Tom Ginsburg and Aziz Huq on Democratic Erosion and Militant Democracy

Democratic Erosion and Militant Democracy

In 1937, the German political scientist Karl Loewenstein published a two-part article that coined the term militant democracy.[1]  Concerned with the inadequate democratic response to the rising threat of fascism, he called for a set of legislative and legal techniques that would allow democracy to defend itself against threats that emerge from within. “Constitutional scruples” he noted, “can no longer restrain from restrictions on democratic fundamentals, for the sake of ultimately preserving these very fundamentals.”

Loewenstein went on to catalogue techniques used by inter-war democracies to shield themselves from the rising threats of communism and fascism. These included banning subversive parties and movements; using emergency statutes to cripple threats once they materialized; proscribing private para-military groups, including party militias; preventing the abuse of parliamentary institutions by political extremists; bans on incitement and hate speech, including demonstrations whose only purpose was provocation; and protecting the civil service and armed forces from infiltration.  Many of these institutions informed constitutional design in postwar Europe. The region then abounded with carefully crafted emergency clauses, dignity clauses, unamendable provisions, and party bans.

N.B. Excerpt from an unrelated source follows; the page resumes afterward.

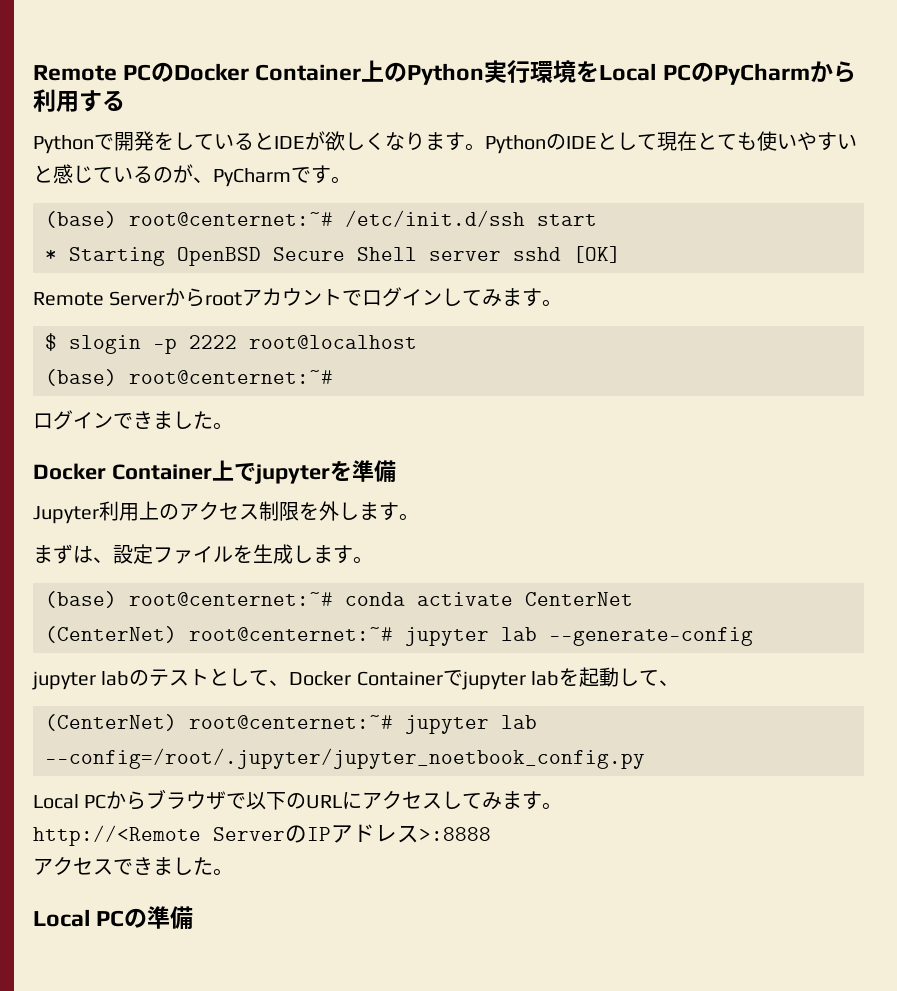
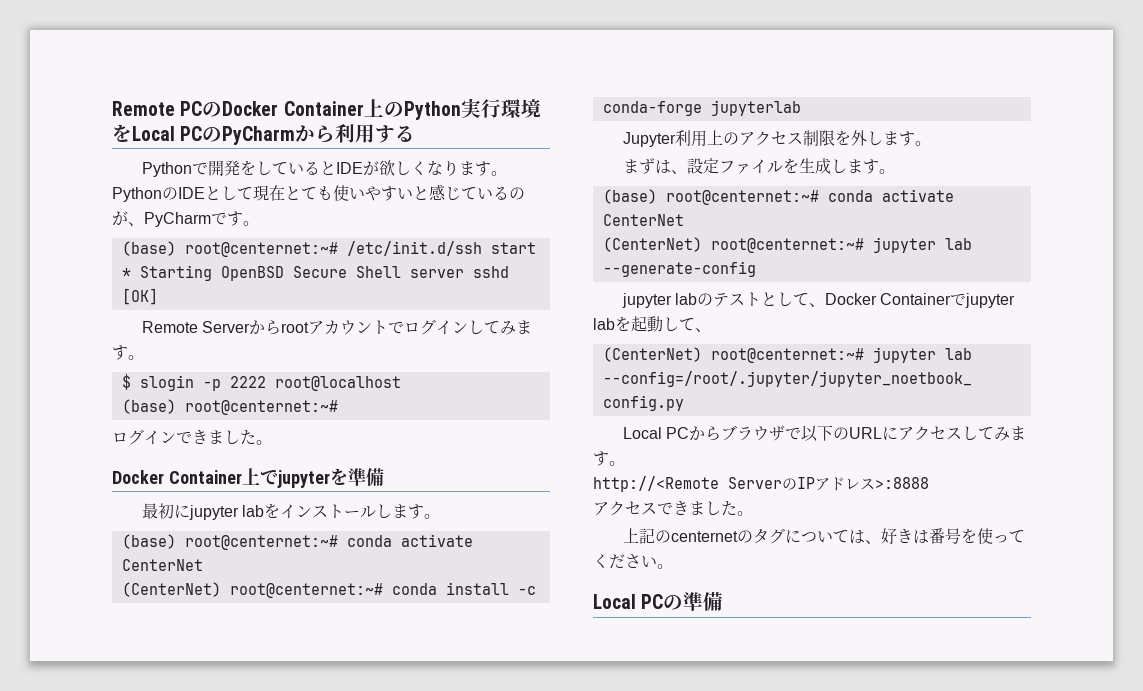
(396, 471) none -> [141,503,441,520] [121,534,473,550] [121,559,203,571] [121,582,536,598] [602,100,801,116] // 最初にjupyter labをインストールします。 // (base) root@centernet:~# conda activate CenterNet // (CenterNet) root@centernet:~# conda install -c conda-forge jupyterlab
(233, 872) none -> [622,528,1025,544] [593,554,673,569] // 上記のcenternetのタグについては、好きは番号を使ってください。

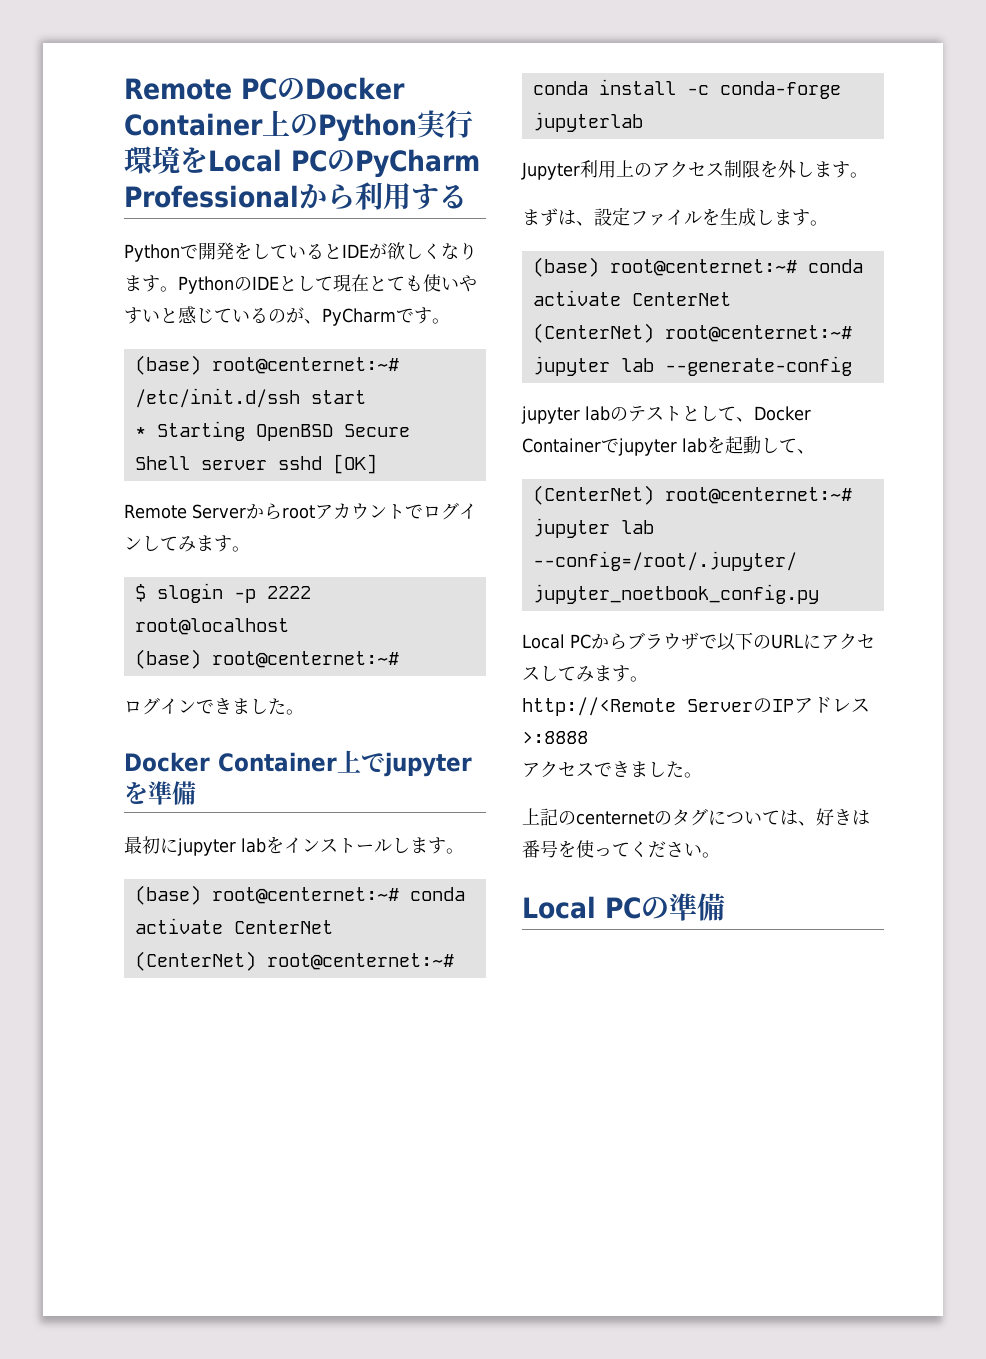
(296, 135) none -> [124,185,299,208] Professional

One of the arguments in our new book, entitled “How to Save a Constitutional Democracy,” published this week, is that our comparative constitutional imagination has not moved on enough since Loewenstein’s time.  Today’s threat to liberal constitutional democracy, at least in its American and European heartland, are not a takeover by an explicitly fascist or overtly anti-democratic party, a military coup, or a communist-style revolution. Instead, the risk is that of slow erosion, with a number of small steps being taken, often through perfectly legal means, to undermine the quality of democracy.  This has significant implications for how we should fill our constitutional toolkit.